--- TASK DATA Enclosed Below ---

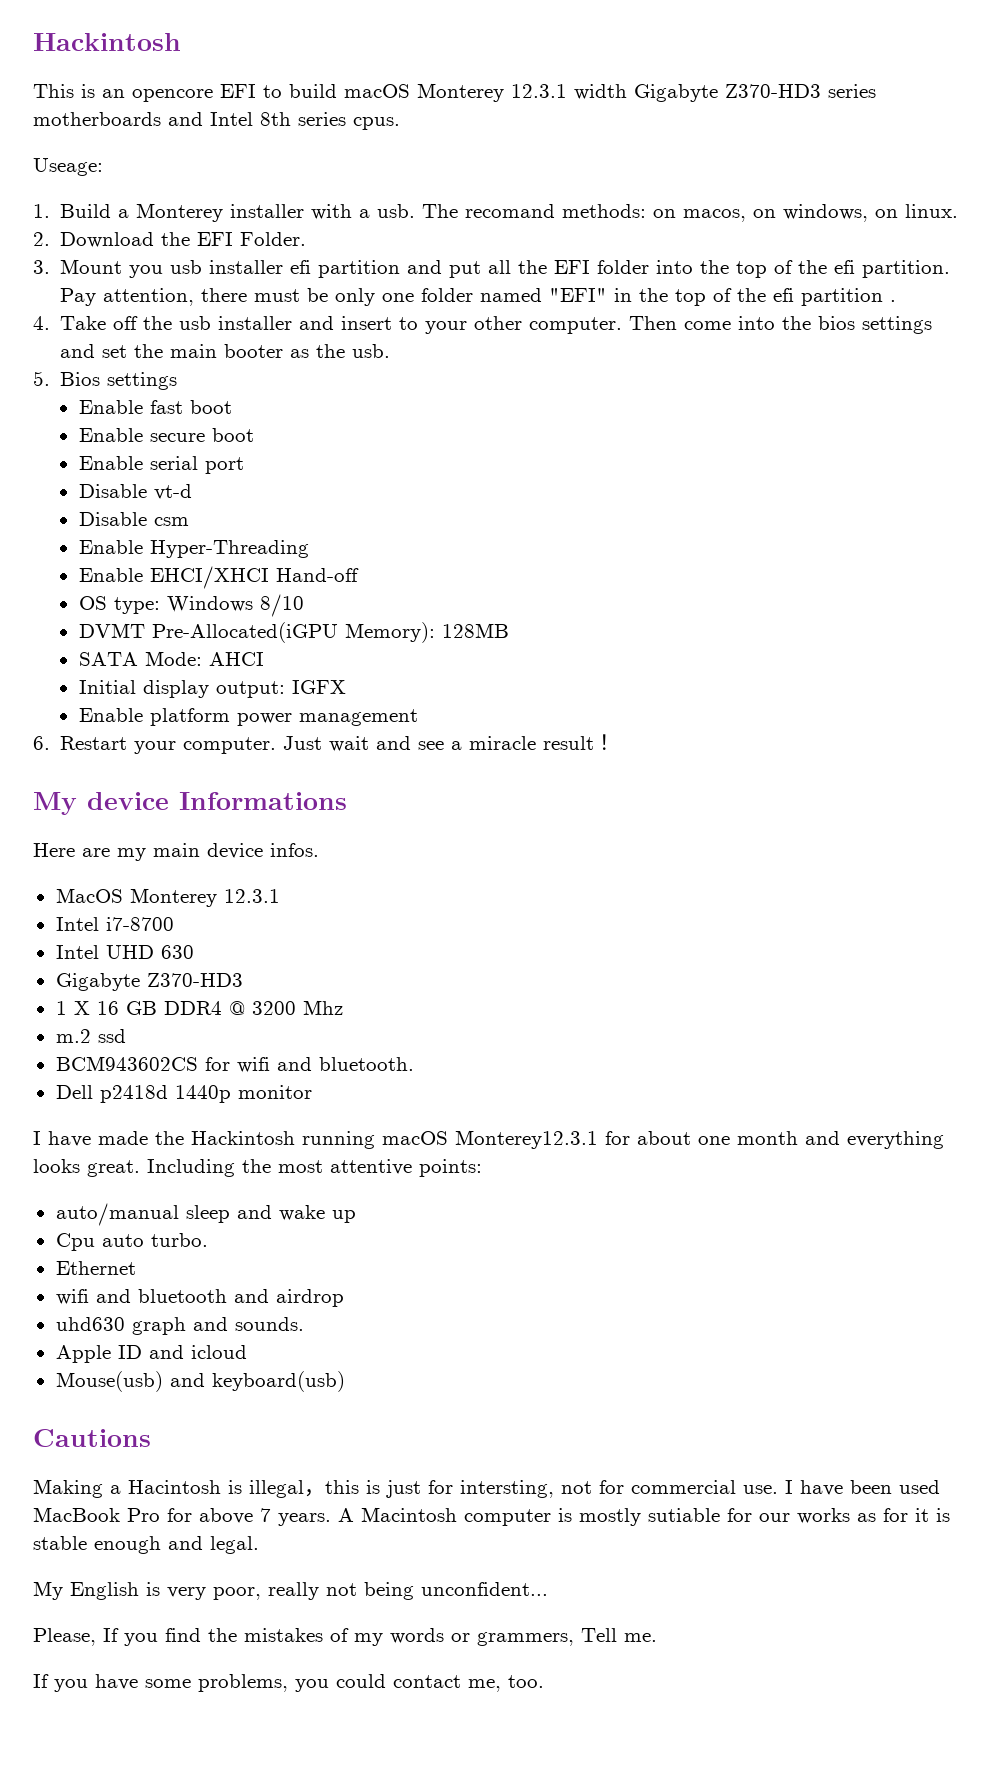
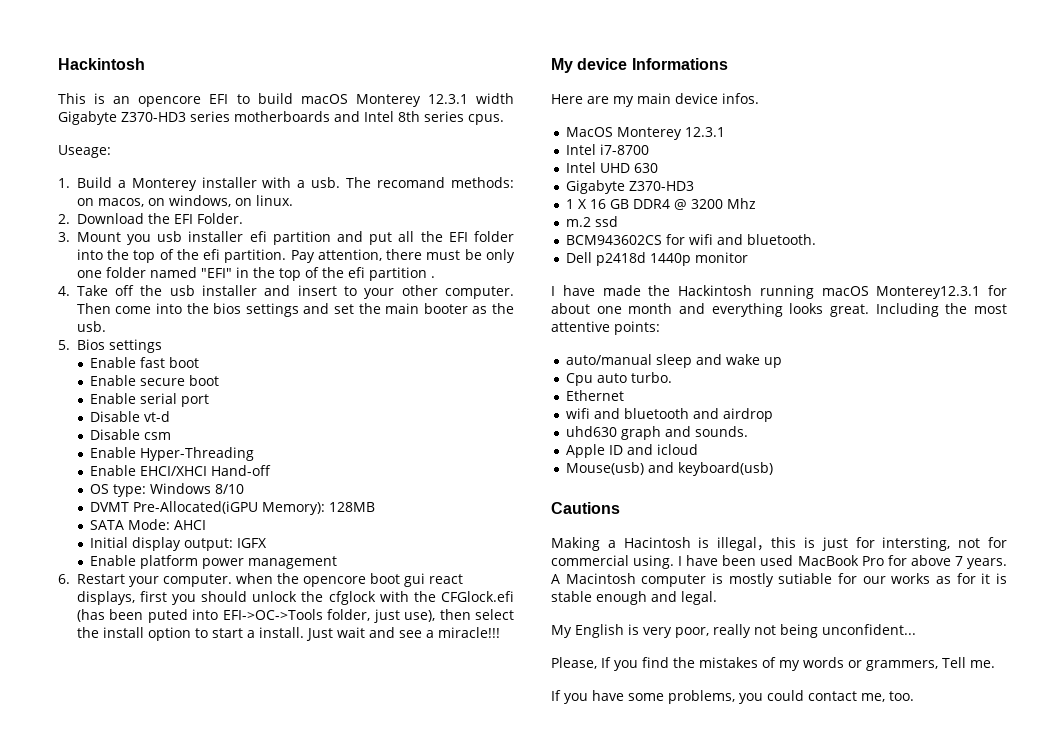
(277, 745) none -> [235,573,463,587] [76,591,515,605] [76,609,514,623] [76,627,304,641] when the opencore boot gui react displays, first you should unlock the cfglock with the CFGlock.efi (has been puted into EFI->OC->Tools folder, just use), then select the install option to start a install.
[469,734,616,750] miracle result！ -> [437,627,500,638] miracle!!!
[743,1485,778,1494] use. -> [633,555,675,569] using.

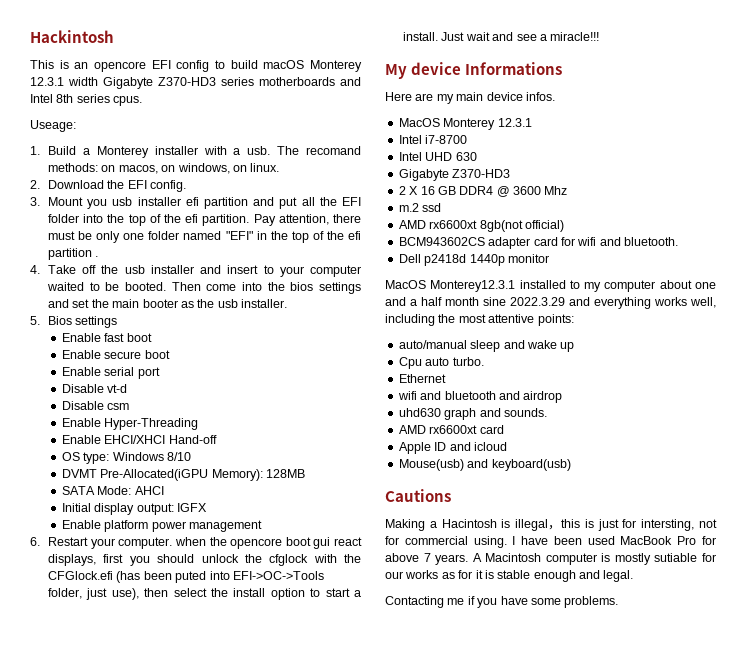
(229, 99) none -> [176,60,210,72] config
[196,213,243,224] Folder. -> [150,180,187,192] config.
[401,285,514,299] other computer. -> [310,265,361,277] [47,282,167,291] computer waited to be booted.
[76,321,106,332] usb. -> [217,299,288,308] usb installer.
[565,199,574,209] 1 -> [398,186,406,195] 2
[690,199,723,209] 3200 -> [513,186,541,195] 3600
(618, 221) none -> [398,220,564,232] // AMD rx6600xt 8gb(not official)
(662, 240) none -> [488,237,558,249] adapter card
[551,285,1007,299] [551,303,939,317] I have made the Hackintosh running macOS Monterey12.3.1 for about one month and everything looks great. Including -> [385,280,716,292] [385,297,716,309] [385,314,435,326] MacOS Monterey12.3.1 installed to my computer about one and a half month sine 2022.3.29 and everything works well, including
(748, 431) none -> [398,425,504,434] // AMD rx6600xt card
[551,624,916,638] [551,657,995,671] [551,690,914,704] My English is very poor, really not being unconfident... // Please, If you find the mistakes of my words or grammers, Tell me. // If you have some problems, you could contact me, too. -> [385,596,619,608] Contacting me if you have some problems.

--- End of Enclosed TASK DATA ---
--- TASK DATA Enclosed Below ---

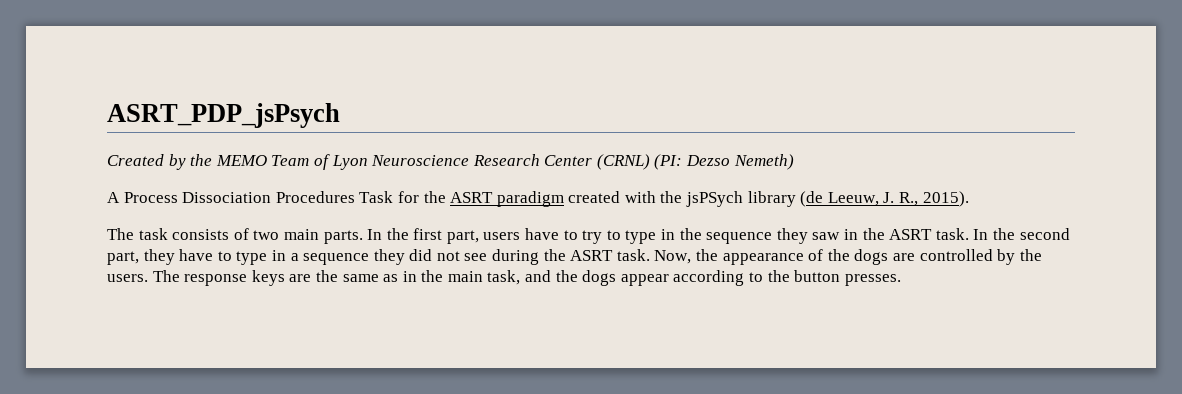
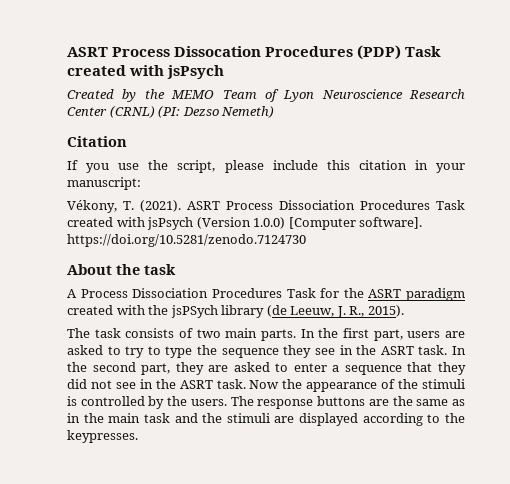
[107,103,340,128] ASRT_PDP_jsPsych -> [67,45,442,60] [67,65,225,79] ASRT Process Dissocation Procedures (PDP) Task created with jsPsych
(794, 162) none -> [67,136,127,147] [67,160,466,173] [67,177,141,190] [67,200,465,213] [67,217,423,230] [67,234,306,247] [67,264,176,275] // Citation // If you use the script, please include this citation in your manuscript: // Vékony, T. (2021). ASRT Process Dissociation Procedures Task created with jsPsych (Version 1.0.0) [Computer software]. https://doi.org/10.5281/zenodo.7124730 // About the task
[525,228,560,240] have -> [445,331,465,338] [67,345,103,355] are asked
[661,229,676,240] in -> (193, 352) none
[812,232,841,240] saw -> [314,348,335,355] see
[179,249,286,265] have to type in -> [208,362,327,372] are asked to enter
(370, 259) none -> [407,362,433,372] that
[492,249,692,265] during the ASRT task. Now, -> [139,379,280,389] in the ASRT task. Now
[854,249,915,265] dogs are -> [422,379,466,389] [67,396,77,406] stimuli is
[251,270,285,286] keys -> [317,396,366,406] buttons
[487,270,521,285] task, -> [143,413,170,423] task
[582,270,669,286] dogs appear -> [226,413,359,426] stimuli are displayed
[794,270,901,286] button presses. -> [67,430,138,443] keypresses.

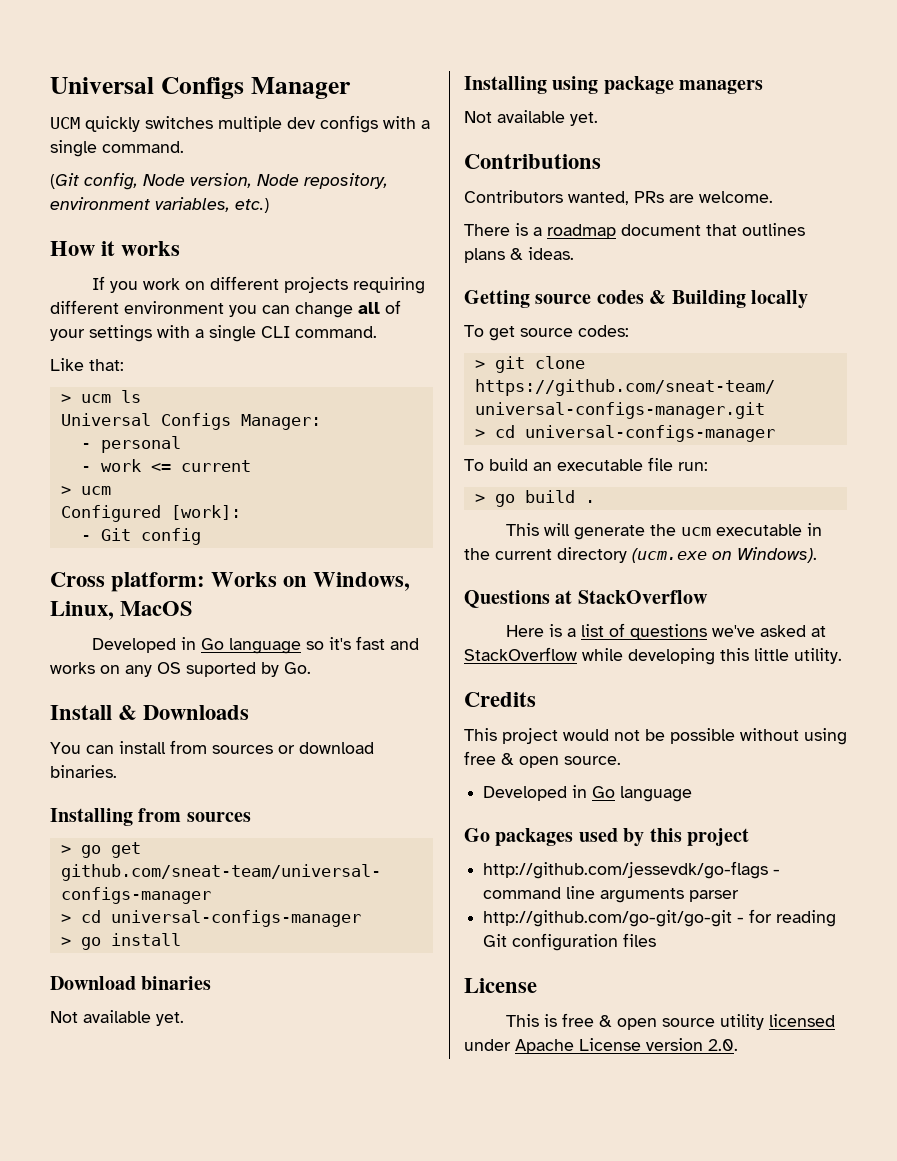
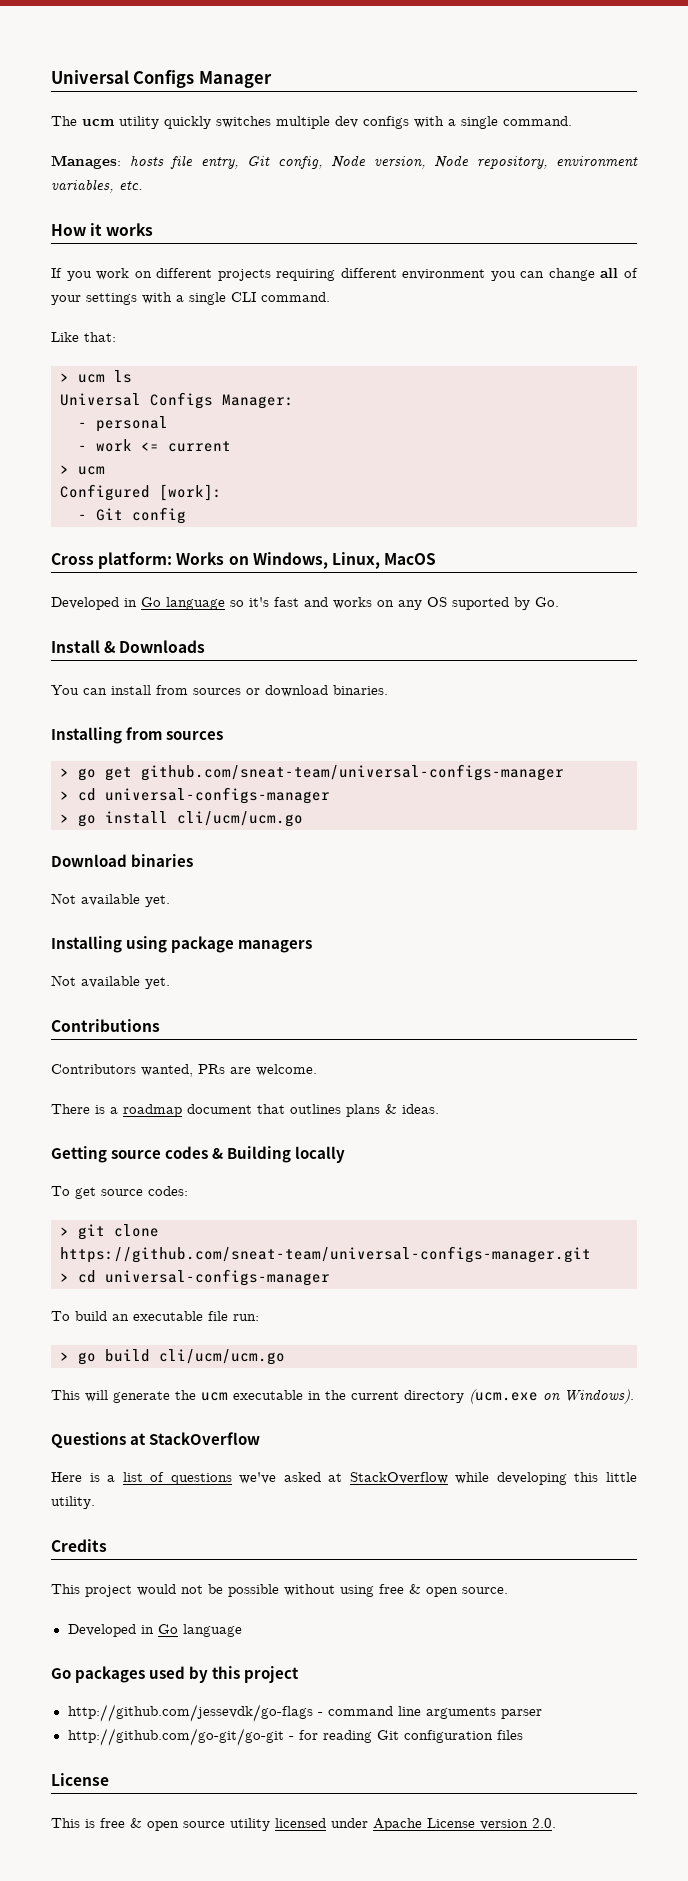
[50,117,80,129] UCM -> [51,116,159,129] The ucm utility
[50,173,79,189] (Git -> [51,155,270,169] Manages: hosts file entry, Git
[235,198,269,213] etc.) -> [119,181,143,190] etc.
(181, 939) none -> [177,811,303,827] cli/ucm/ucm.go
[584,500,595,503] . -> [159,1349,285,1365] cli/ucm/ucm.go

--- End of Enclosed TASK DATA ---
--- TASK DATA Enclosed Below ---

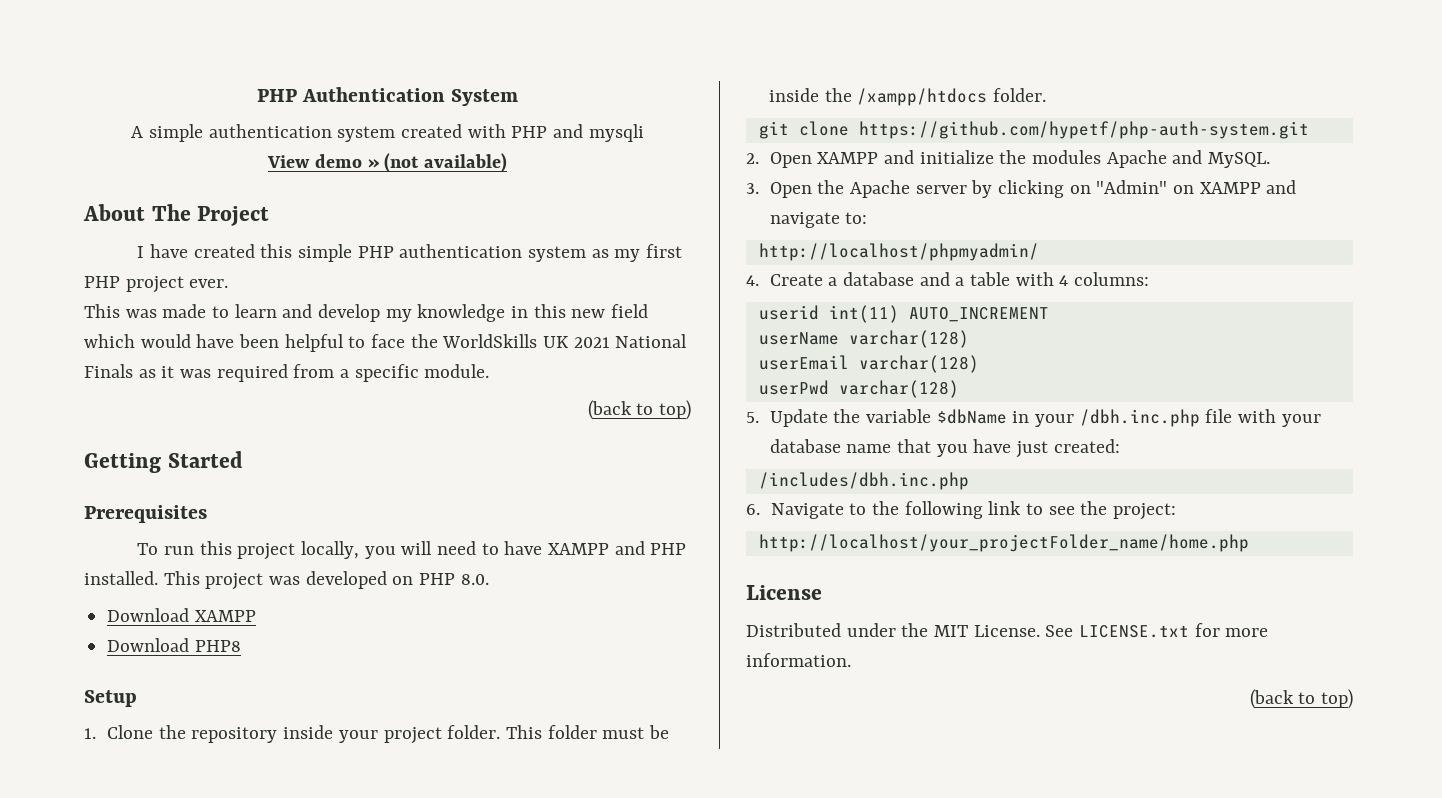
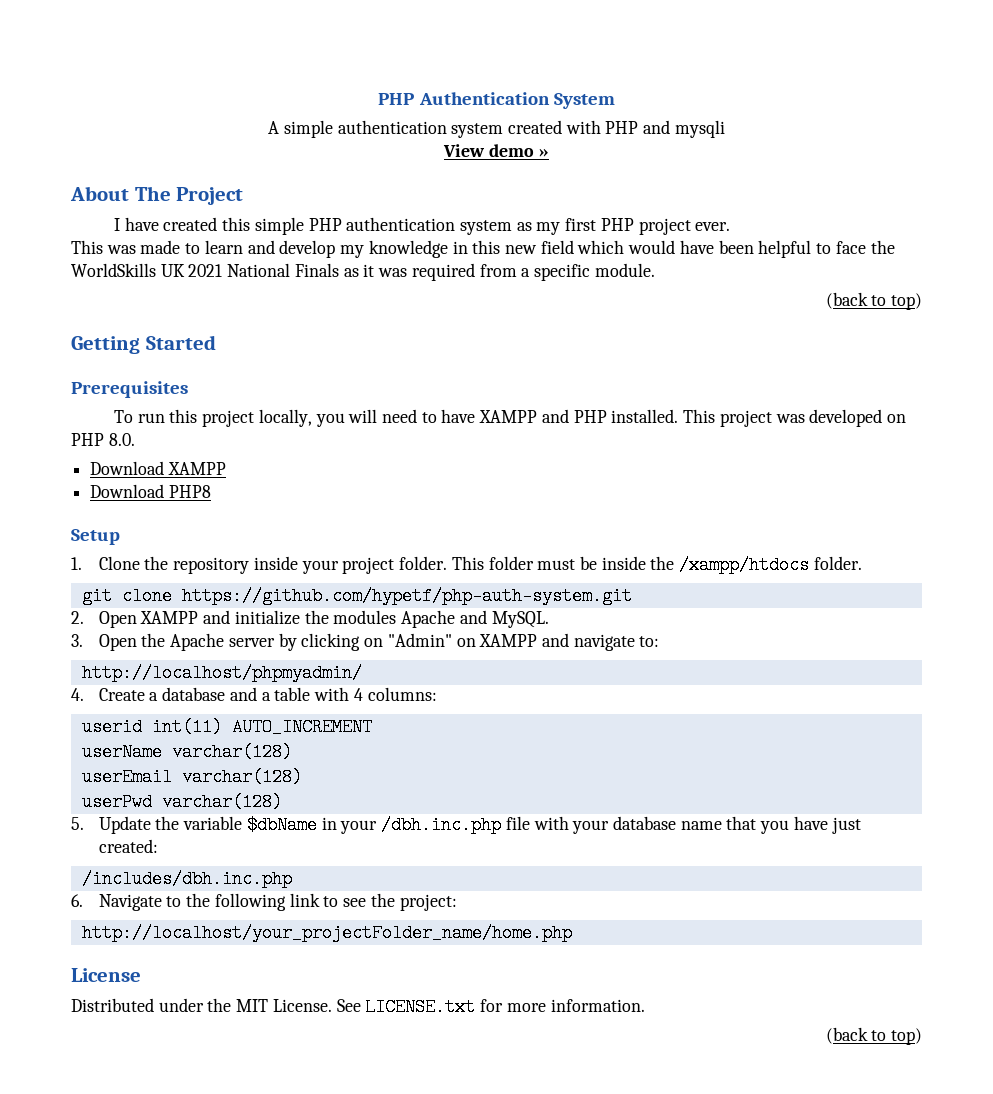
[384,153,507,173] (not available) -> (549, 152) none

--- End of Enclosed TASK DATA ---

▶ [YOUR ASSIGNMENT]:
Using the entries above, repeat exactly the lines from the one with "(277, 745) none" to the one with "(229, 99) none -> [176,60,210,72] config", both included, and leave the pictures behind.

▶ [SOLUTION]:
(277, 745) none -> [235,573,463,587] [76,591,515,605] [76,609,514,623] [76,627,304,641] when the opencore boot gui react displays, first you should unlock the cfglock with the CFGlock.efi (has been puted into EFI->OC->Tools folder, just use), then select the install option to start a install.
[469,734,616,750] miracle result！ -> [437,627,500,638] miracle!!!
[743,1485,778,1494] use. -> [633,555,675,569] using.

(229, 99) none -> [176,60,210,72] config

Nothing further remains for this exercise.